This is the week! The shipment which has Mice and Mystics, the newest Summoner Wars Reinforcement Packs Bellor's Retribution and Saella's Precision, and reprints of several out-of-stock items, should be arriving at Plaid Hat Games this week. After they do, several days will be needed to process all the pre-orders, and more time for things to ship to their destinations, so some patience is still required.

In the meantime, I thought I would celebrate the widespread availability of all the SWs faction reinforcements by republishing a series of articles I began at the Blagog.com blog, titled "How Many Decks?" I am using this opportunity to update the numbers to take all the final reinforcements into account. I will do one per day, and finish the series with new articles as well.
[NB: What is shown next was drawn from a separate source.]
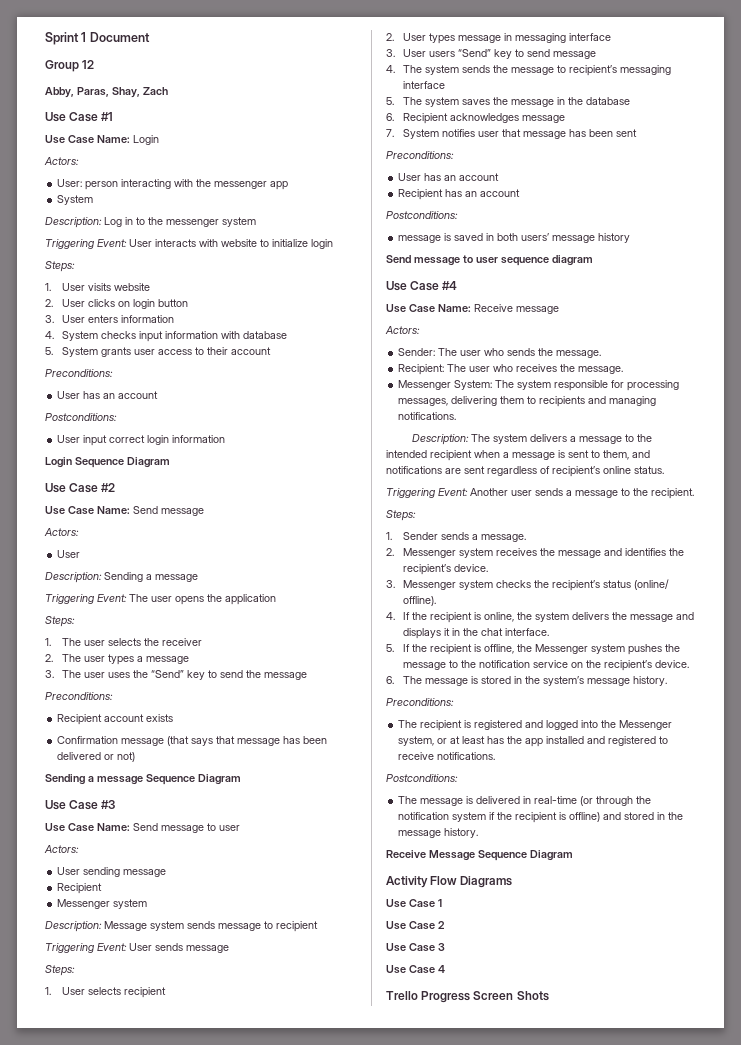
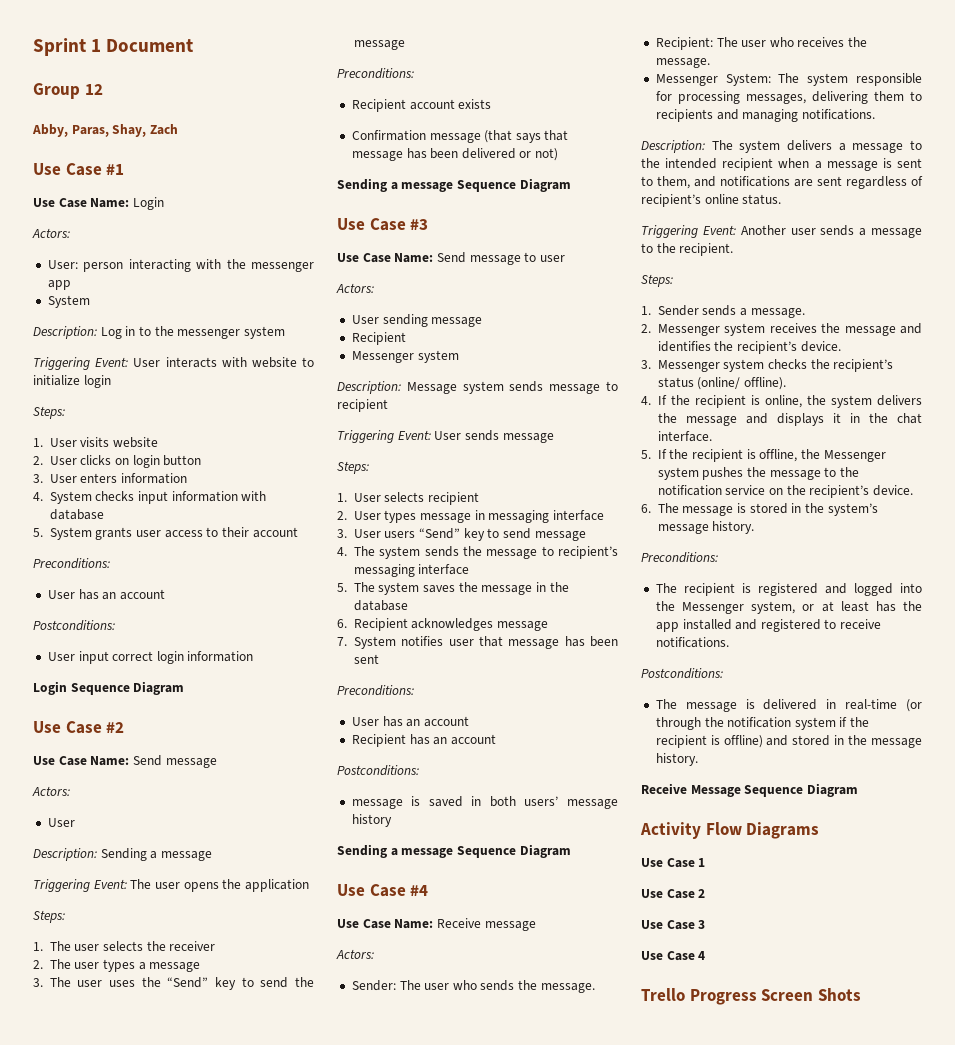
  message is saved in both users’ message history
- Send message to user sequence diagram
+ Sending a message Sequence Diagram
In these articles I am indulging an itch I've been wanting to scratch for a while, and combine my inner math geek and my game geek. I am investigating the question:

How many different Summoner Wars decks can you build?
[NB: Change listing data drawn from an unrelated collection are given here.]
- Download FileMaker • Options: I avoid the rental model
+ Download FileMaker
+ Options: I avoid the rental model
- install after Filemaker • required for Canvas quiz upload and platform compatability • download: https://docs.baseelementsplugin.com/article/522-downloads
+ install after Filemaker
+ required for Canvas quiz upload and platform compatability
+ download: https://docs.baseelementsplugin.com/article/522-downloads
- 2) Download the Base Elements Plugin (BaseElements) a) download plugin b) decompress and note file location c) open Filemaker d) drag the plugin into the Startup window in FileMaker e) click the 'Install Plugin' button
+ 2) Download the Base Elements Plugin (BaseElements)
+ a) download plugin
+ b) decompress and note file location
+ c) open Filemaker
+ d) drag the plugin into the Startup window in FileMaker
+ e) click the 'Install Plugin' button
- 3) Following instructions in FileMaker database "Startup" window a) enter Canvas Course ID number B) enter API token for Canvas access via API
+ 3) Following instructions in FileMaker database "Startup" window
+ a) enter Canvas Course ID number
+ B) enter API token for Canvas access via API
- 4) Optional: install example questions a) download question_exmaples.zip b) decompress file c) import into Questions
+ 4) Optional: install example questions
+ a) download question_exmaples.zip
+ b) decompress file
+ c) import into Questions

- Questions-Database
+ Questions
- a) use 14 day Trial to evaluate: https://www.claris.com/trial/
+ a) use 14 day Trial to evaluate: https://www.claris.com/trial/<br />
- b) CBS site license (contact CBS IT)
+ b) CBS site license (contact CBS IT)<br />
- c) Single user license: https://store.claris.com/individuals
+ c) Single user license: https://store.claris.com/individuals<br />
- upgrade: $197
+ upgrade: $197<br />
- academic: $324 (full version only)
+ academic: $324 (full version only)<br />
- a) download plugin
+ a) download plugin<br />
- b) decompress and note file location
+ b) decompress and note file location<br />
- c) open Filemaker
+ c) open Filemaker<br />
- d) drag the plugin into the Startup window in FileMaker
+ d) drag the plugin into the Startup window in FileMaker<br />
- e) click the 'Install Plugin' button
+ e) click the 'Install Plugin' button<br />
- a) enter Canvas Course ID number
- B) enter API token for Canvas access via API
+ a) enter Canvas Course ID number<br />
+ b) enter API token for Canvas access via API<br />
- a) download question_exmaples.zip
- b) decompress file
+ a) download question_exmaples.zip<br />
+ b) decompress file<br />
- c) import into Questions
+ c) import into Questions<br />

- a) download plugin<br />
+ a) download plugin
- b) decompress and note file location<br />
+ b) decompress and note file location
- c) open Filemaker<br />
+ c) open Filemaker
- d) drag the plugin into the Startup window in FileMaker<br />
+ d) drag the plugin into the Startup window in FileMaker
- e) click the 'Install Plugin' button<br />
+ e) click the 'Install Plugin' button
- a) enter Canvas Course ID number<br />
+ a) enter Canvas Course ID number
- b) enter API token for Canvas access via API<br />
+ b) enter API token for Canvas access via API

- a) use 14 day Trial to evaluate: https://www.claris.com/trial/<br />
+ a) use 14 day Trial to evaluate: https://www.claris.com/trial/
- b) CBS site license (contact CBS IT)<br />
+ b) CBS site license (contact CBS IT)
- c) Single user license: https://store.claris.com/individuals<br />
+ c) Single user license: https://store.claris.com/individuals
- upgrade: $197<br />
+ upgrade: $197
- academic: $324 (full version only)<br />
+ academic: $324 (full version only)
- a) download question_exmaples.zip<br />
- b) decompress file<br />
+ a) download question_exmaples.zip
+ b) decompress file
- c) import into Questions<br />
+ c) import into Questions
I'm going to review some combinatorial math while I'm at it. You can enjoy it, or skip to the conclusions because either you know it all or your eyes have glazed over. But I'll try to make it interesting.
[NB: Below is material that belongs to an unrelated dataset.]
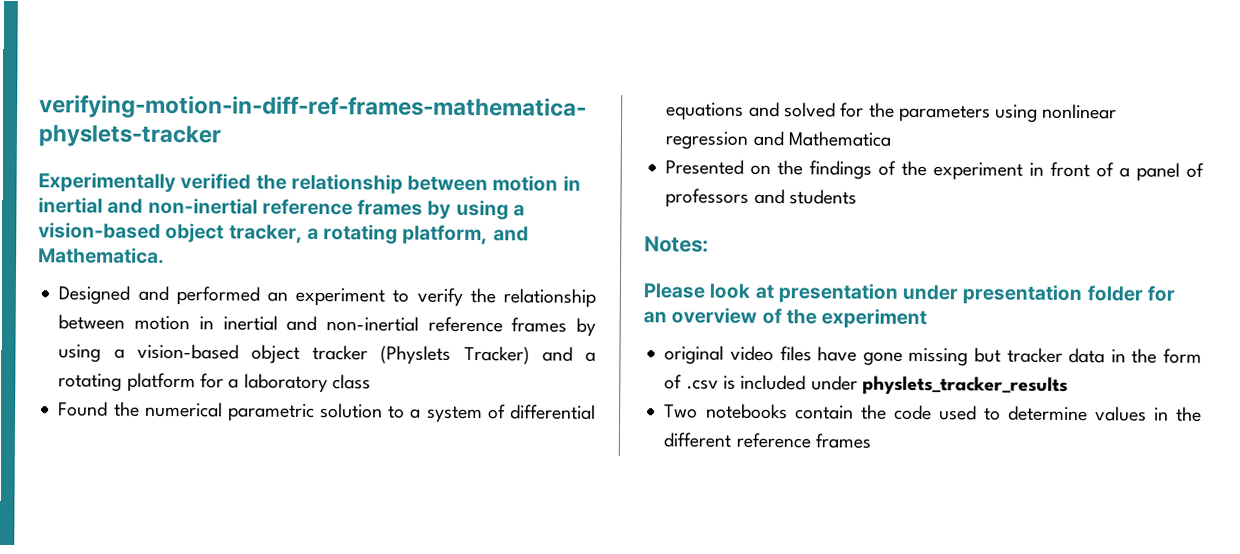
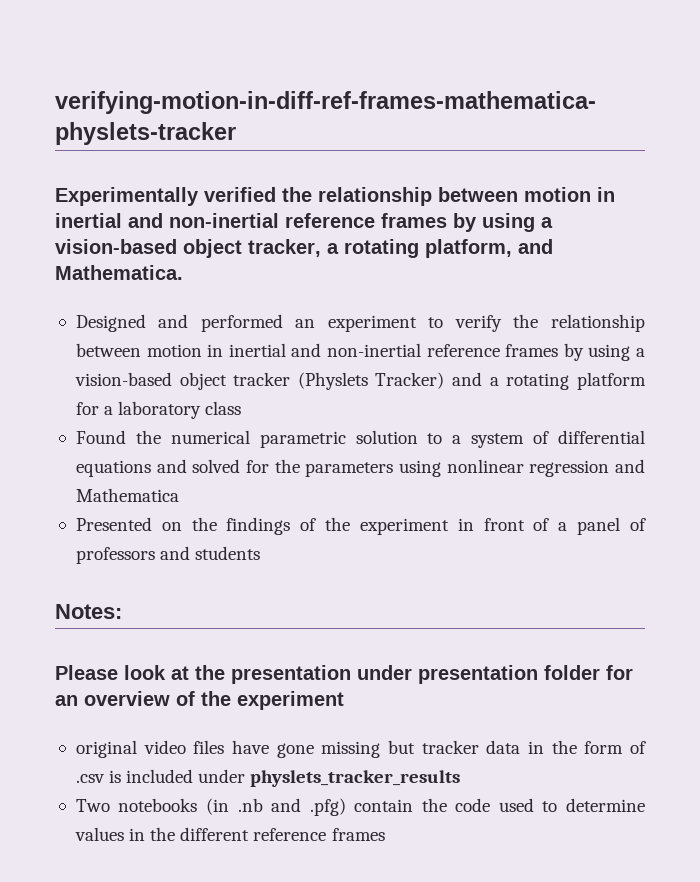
- Please look at presentation under presentation folder for an overview of the experiment
+ Please look at the presentation under presentation folder for an overview of the experiment
- Two notebooks contain the code used to determine values in the different reference frames
+ Two notebooks (in .nb and .pfg) contain the code used to determine values in the different reference frames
There are many answers to the question "How many decks?", depending on the faction and whether you are using reinforcements and/or Mercenaries. I'll make this initial discussion manageable, and limit it to Champions, illustrating it mainly with one of the earliest factions, the Tundra Orcs.

Away we go!

**Some Basics**

First, let's review the rules for a Summoner Wars deck:

- A deck consists of 1 Summoner, 1 Reference Card, 9 Event Cards, 3 Wall Cards, 3 Champion Units and 18 Common Units.
- The choice of Summoner specifies the Events, Reference Card and the Units that start on the Battlefield. The remaining Units may be chosen, according to the following rules.
- Each Champion and Common must belong to either the same faction as the Summoner, or to the Mercenaries.
- There may be no more than 1 copy of each Champion, and no more than 10 copies of any kind of Common Unit.
- There may be no more than 6 Mercenary Units total, Champions plus Commons; except if the Summoner is a Mercenary, then all his Units must be Mercenaries.

Now, here are some basic terms of Combinatorial Theory, the branch of mathematics that counts how many ways things can happen.

A **permutation** is an ordering of objects. For example, assuming we summon all 3 Champions in a game, how many orders can they appear in? There are 3 possibilities for the first one summoned, then 2 possibilities for the second one, and only one left for the third:

The number of permutations of N objects is

**P( N ) = N!**

N! is pronounced "N factorial", which is the product of every integer from N down to 1. If N=3, then 3! = 3*2*1=6, as we see above.

## More Counting of Champions

But this is all the same set of Champions. What we want to know is the number of **combinations**, that is the number of distinct sets of Champions. If all we have is the starter set, then we can only do 1 combination because we only have 3 choices to fill in the 3 slots. But if we get Rukor's Power, then we have 3 more Champions to choose from.

Following the same pattern, we have 6 choices for the 1st champion, 5 for the 2nd, and 4 for the 3rd, so 6*5*4=120. (No, I am not going to show all 120 of them.) This gives us the number of permutations of 3 objects out of 6 possible choices.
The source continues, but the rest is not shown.